Tampoco se prometan mejores consecuencias de la doctrina del simbolismo que profesan. Porque si cualesquiera elementos intelectuales, como dicen, no son otra cosa que símbolos de Dios, ¿por qué no ha de serlo el nombre mismo de Dios o de la personalidad divina? Y si así es, ya puede dudarse de la divina personalidad y queda abierto el camino para el panteísmo. Al mismo término, es decir, al puro y descarado panteísmo conduce la otra doctrina sobre la inmanencia divina. Porque preguntamos: ¿Esta inmanencia distingue a Dios del hombre o no lo distingue? Si lo distingue, ¿en qué se diferencia entonces de la doctrina católica y por qué rechaza la doctrina sobre la revelación externa? Si no lo distingue, tenemos el panteísmo. Es así que esta inmanencia de los modernistas quiere y admite que todo fenómeno de conciencia procede del hombre en cuanto es hombre; luego, el legítimo raciocinio concluye de ahí que Dios es una sola y misma cosa con el hombre: De ahí el panteísmo.

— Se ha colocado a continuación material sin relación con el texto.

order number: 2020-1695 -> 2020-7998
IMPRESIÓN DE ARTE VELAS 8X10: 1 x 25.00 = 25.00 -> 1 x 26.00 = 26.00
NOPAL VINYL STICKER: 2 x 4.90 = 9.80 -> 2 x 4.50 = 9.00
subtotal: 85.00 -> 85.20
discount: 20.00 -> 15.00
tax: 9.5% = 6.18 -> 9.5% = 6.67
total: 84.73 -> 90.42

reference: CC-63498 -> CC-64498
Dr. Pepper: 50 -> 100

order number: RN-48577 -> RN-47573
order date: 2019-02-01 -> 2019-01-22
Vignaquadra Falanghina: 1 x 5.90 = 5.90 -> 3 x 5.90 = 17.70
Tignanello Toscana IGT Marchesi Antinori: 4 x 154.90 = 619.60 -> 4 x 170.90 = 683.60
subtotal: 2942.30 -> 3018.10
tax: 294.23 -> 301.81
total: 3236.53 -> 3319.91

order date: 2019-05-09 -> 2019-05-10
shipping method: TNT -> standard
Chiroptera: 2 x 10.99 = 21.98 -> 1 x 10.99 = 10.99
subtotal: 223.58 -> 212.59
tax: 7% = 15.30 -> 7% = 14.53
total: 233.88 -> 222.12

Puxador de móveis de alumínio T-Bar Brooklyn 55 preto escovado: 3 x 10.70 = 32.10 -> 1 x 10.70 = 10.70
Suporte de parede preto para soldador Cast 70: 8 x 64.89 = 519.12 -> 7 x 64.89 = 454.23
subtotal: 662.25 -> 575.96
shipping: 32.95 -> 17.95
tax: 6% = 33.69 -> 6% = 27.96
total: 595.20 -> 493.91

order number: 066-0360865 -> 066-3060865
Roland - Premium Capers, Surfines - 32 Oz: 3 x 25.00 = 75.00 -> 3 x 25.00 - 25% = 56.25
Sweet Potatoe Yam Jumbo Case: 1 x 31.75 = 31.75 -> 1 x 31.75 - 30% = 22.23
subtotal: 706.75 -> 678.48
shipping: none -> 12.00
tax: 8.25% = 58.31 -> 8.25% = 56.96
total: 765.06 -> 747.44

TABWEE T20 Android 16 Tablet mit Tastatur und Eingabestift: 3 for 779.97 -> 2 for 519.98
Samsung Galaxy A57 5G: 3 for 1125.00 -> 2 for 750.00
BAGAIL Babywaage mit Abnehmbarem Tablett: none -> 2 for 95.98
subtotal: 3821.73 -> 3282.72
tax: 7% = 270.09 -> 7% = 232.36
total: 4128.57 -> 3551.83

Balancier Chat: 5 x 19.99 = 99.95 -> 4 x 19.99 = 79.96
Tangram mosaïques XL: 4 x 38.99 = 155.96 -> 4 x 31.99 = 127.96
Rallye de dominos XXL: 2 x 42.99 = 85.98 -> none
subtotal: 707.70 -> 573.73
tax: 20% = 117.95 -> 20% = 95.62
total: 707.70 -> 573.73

La distinción, en fin, que pregonan entre la ciencia y la fe, no admite otra consecuencia. El objeto de la ciencia lo ponen, efectivamente, en la realidad de lo cognoscible; el de la fe, por lo contrario, en la de lo incognoscible. Ahora bien, lo incognoscible resulta, en su totalidad, de que entre la materia propuesta y el entendimiento no hay proporción alguna. Es así que esta falta de proporción no puede ser eliminada nunca ni aun en la doctrina de los modernistas; luego lo incognoscible permanecerá incognoscible lo mismo para el creyente que para el filósofo. Luego si ha de haber alguna religión, ésta será siempre de la realidad incognoscible; ahora bien, por qué esta realidad no pueda ser el alma del mundo, como lo admiten algunos racionalistas, a la verdad que no lo vemos. Pero basta por ahora esto para que quede sobradamente patente por cuán múltiple camino la doctrina de los modernistas lleva al ateísmo y a destruir toda religión. A la verdad, el primer paso por esta senda lo dio el error de los protestantes; sigue el error de los modernistas y próximamente vendrá el ateísmo.

[Señaladas finalmente las causas de estos errores —la curiosidad, la soberbia, la ignorancia de la verdadera filosofía— se dan algunas reglas para fomentar y ordenar los estudios filosóficos, teológicos y profanos, sobre la cautela en elegir a los maestros, etc.]